Data shown »
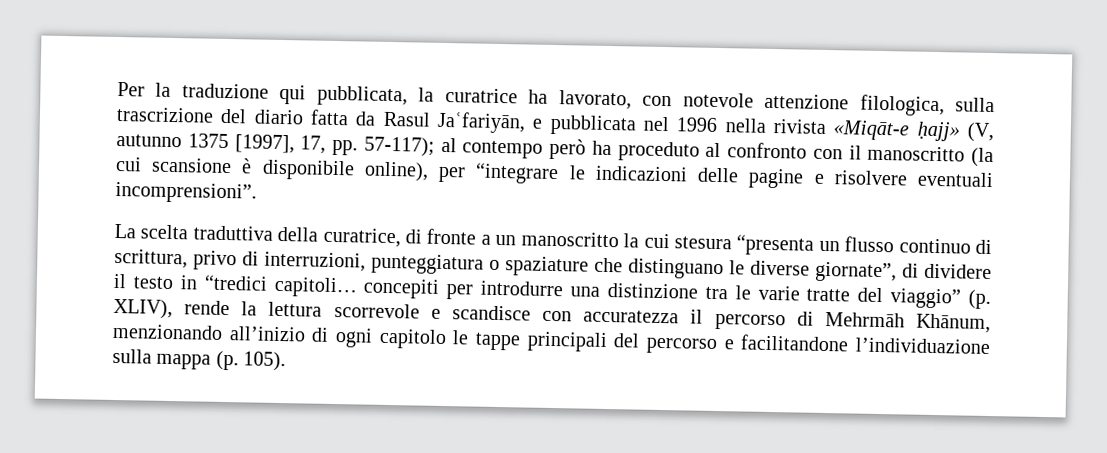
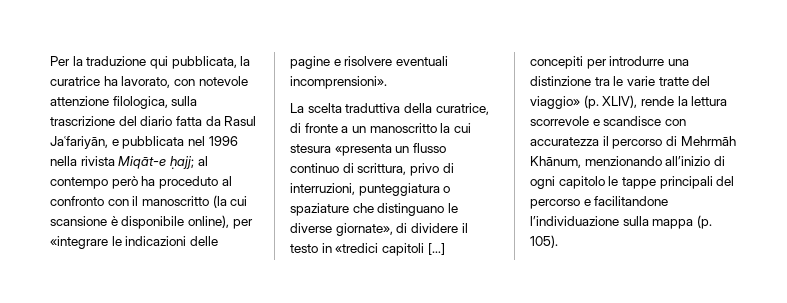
- Per la traduzione qui pubblicata, la curatrice ha lavorato, con notevole attenzione filologica, sulla trascrizione del diario fatta da Rasul Jaʿfariyān, e pubblicata nel 1996 nella rivista «Miqāt-e ḥajj» (V, autunno 1375 [1997], 17, pp. 57-117); al contempo però ha proceduto al confronto con il manoscritto (la cui scansione è disponibile online), per “integrare le indicazioni delle pagine e risolvere eventuali incomprensioni”.
+ Per la traduzione qui pubblicata, la curatrice ha lavorato, con notevole attenzione filologica, sulla trascrizione del diario fatta da Rasul Jaʿfariyān, e pubblicata nel 1996 nella rivista Miqāt-e ḥajj; al contempo però ha proceduto al confronto con il manoscritto (la cui scansione è disponibile online), per «integrare le indicazioni delle pagine e risolvere eventuali incomprensioni».
- La scelta traduttiva della curatrice, di fronte a un manoscritto la cui stesura “presenta un flusso continuo di scrittura, privo di interruzioni, punteggiatura o spaziature che distinguano le diverse giornate”, di dividere il testo in “tredici capitoli… concepiti per introdurre una distinzione tra le varie tratte del viaggio” (p. XLIV), rende la lettura scorrevole e scandisce con accuratezza il percorso di Mehrmāh Khānum, menzionando all’inizio di ogni capitolo le tappe principali del percorso e facilitandone l’individuazione sulla mappa (p. 105).
+ La scelta traduttiva della curatrice, di fronte a un manoscritto la cui stesura «presenta un flusso continuo di scrittura, privo di interruzioni, punteggiatura o spaziature che distinguano le diverse giornate», di dividere il testo in «tredici capitoli […] concepiti per introdurre una distinzione tra le varie tratte del viaggio» (p. XLIV), rende la lettura scorrevole e scandisce con accuratezza il percorso di Mehrmāh Khānum, menzionando all’inizio di ogni capitolo le tappe principali del percorso e facilitandone l’individuazione sulla mappa (p. 105).

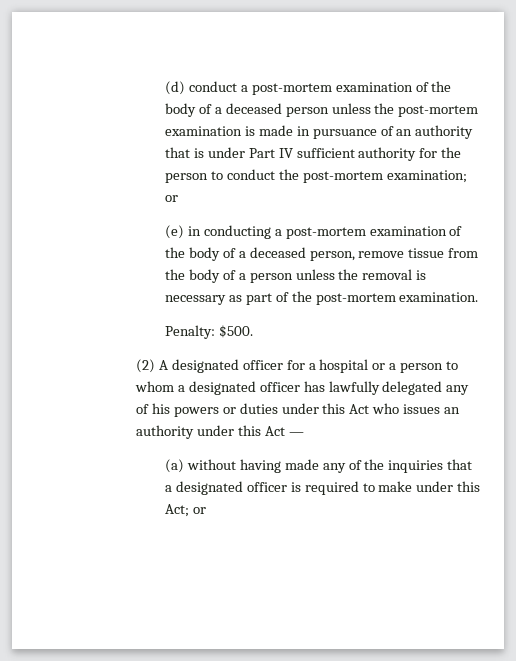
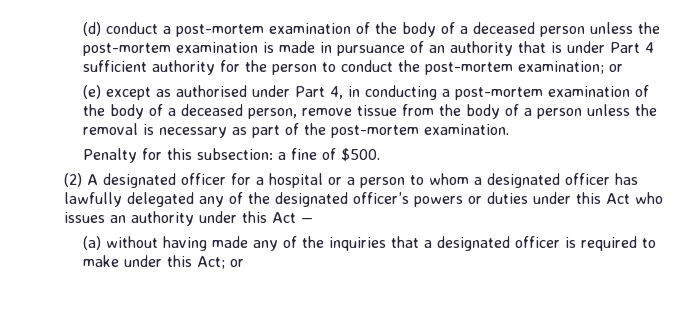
- (d) conduct a post-mortem examination of the body of a deceased person unless the post-mortem examination is made in pursuance of an authority that is under Part IV sufficient authority for the person to conduct the post-mortem examination; or
+ (d) conduct a post-mortem examination of the body of a deceased person unless the post-mortem examination is made in pursuance of an authority that is under Part 4 sufficient authority for the person to conduct the post-mortem examination; or
- (e) in conducting a post-mortem examination of the body of a deceased person, remove tissue from the body of a person unless the removal is necessary as part of the post-mortem examination.
+ (e) except as authorised under Part 4, in conducting a post-mortem examination of the body of a deceased person, remove tissue from the body of a person unless the removal is necessary as part of the post-mortem examination.
- Penalty: $500.
+ Penalty for this subsection: a fine of $500.
- (2) A designated officer for a hospital or a person to whom a designated officer has lawfully delegated any of his powers or duties under this Act who issues an authority under this Act —
+ (2) A designated officer for a hospital or a person to whom a designated officer has lawfully delegated any of the designated officer’s powers or duties under this Act who issues an authority under this Act —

Task prompt »
Every record is to be reproduced exactly, with no pictures included.

Finished exercise »
- Per la traduzione qui pubblicata, la curatrice ha lavorato, con notevole attenzione filologica, sulla trascrizione del diario fatta da Rasul Jaʿfariyān, e pubblicata nel 1996 nella rivista «Miqāt-e ḥajj» (V, autunno 1375 [1997], 17, pp. 57-117); al contempo però ha proceduto al confronto con il manoscritto (la cui scansione è disponibile online), per “integrare le indicazioni delle pagine e risolvere eventuali incomprensioni”.
+ Per la traduzione qui pubblicata, la curatrice ha lavorato, con notevole attenzione filologica, sulla trascrizione del diario fatta da Rasul Jaʿfariyān, e pubblicata nel 1996 nella rivista Miqāt-e ḥajj; al contempo però ha proceduto al confronto con il manoscritto (la cui scansione è disponibile online), per «integrare le indicazioni delle pagine e risolvere eventuali incomprensioni».
- La scelta traduttiva della curatrice, di fronte a un manoscritto la cui stesura “presenta un flusso continuo di scrittura, privo di interruzioni, punteggiatura o spaziature che distinguano le diverse giornate”, di dividere il testo in “tredici capitoli… concepiti per introdurre una distinzione tra le varie tratte del viaggio” (p. XLIV), rende la lettura scorrevole e scandisce con accuratezza il percorso di Mehrmāh Khānum, menzionando all’inizio di ogni capitolo le tappe principali del percorso e facilitandone l’individuazione sulla mappa (p. 105).
+ La scelta traduttiva della curatrice, di fronte a un manoscritto la cui stesura «presenta un flusso continuo di scrittura, privo di interruzioni, punteggiatura o spaziature che distinguano le diverse giornate», di dividere il testo in «tredici capitoli […] concepiti per introdurre una distinzione tra le varie tratte del viaggio» (p. XLIV), rende la lettura scorrevole e scandisce con accuratezza il percorso di Mehrmāh Khānum, menzionando all’inizio di ogni capitolo le tappe principali del percorso e facilitandone l’individuazione sulla mappa (p. 105).

- (d) conduct a post-mortem examination of the body of a deceased person unless the post-mortem examination is made in pursuance of an authority that is under Part IV sufficient authority for the person to conduct the post-mortem examination; or
+ (d) conduct a post-mortem examination of the body of a deceased person unless the post-mortem examination is made in pursuance of an authority that is under Part 4 sufficient authority for the person to conduct the post-mortem examination; or
- (e) in conducting a post-mortem examination of the body of a deceased person, remove tissue from the body of a person unless the removal is necessary as part of the post-mortem examination.
+ (e) except as authorised under Part 4, in conducting a post-mortem examination of the body of a deceased person, remove tissue from the body of a person unless the removal is necessary as part of the post-mortem examination.
- Penalty: $500.
+ Penalty for this subsection: a fine of $500.
- (2) A designated officer for a hospital or a person to whom a designated officer has lawfully delegated any of his powers or duties under this Act who issues an authority under this Act —
+ (2) A designated officer for a hospital or a person to whom a designated officer has lawfully delegated any of the designated officer’s powers or duties under this Act who issues an authority under this Act —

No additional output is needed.